Recently I've discovered Boos Pool library and started adapting it to my code. One thing that library mentions it was missing was a base class that would override new/delete operators for any class and use the pool for memory management. I wrote my own implementation and with some meta-template programming, it actually came out looking very decent (support any class with size between 1 and 1024 bytes by simply deriving from the base class)

I mentioned those things because so far this was really cool and exciting and then I found this post from Boost mailing list. It appears some people really hammer the Pool library and especially point out the inefficiency of free() method which they said runs in O(n) time.

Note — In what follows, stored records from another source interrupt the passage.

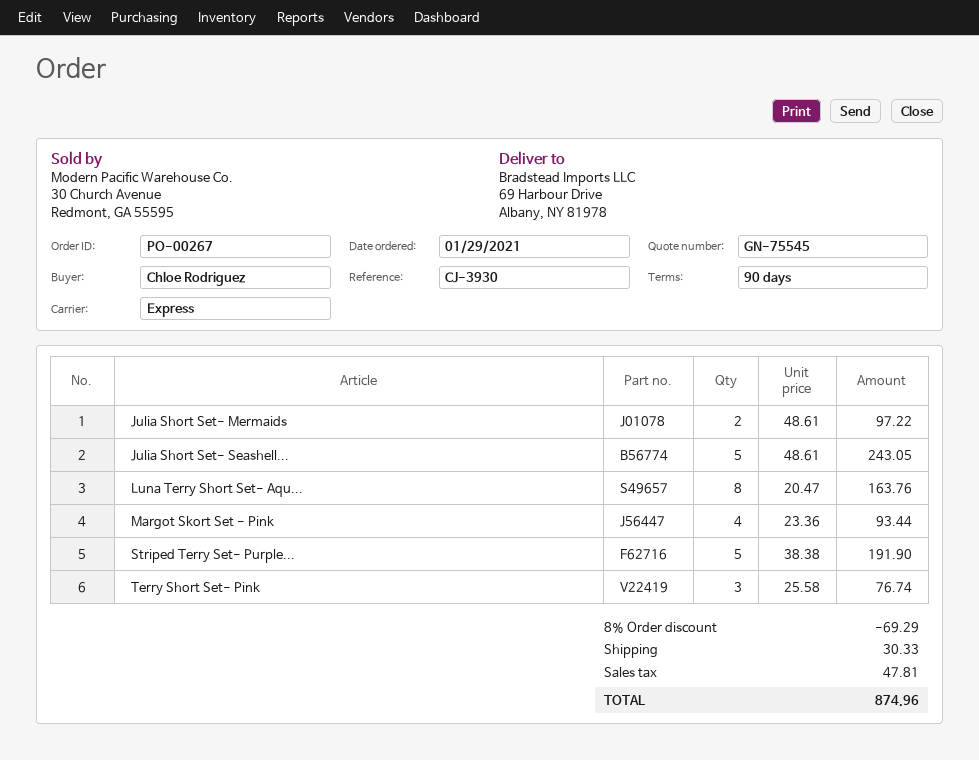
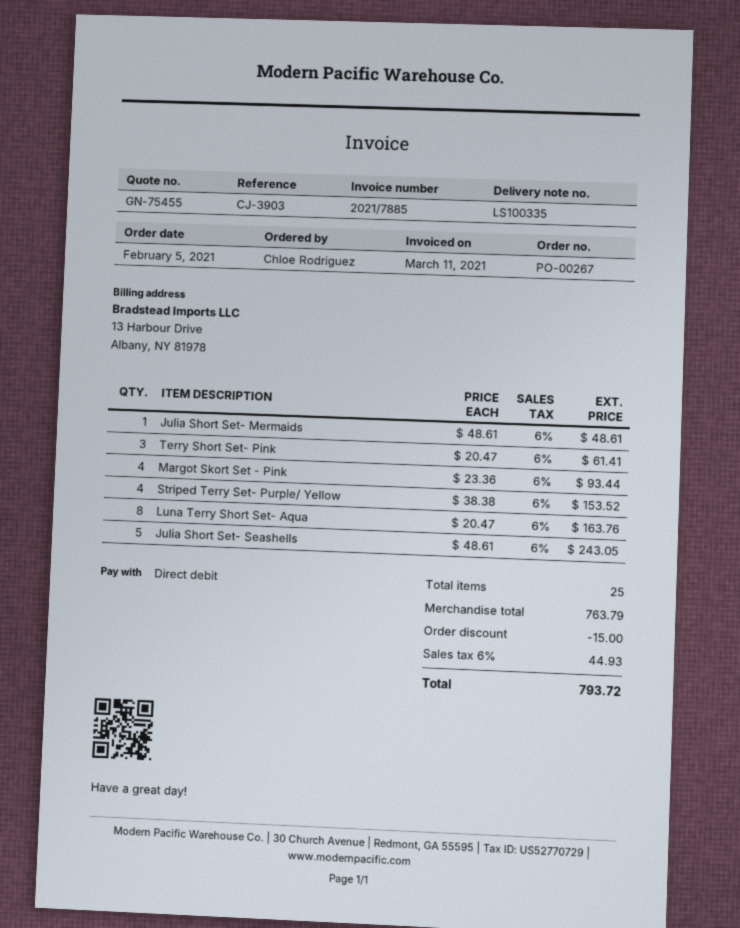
quote number: GN-75545 -> GN-75455
order date: 2021-01-29 -> 2021-02-05
reference: CJ-3930 -> CJ-3903
Julia Short Set- Mermaids: 2 x 48.61 = 97.22 -> 1 x 48.61 = 48.61
Striped Terry Set- Purple...: 5 x 38.38 = 191.90 -> 4 x 38.38 = 153.52
Terry Short Set- Pink: 3 x 25.58 = 76.74 -> 3 x 20.47 = 61.41
discount: 69.29 -> 15.00
shipping: 30.33 -> none
tax: 47.81 -> 44.93
total: 874.96 -> 793.72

I stepped through the code and found this to be the implementation of that method:

void free(void * const chunk)
{
  nextof(chu开发者_Go百科nk) = first;
  first = chunk;
}

To me this looks like O(1) and I really don't see the inefficiency they are talking about. One thing I did notice is that if you are using multiple instances of singleton_pool (i.e. different tags and/or allocation sizes), they all share the same mutex (critical section to be more precise) and this could be optimized a bit. But if you were using regular heap operations, they'd use the same form of synchronization.

So does anyone else consider Pool library to be inefficient and obsolete?


That free sure does look constant time to me. Perhaps the author of the post was referring to ordered_free, which has this implementation:

void ordered_free(void * const chunk)
{
  // This (slower) implementation of 'free' places the memory
  //  back in the list in its proper order.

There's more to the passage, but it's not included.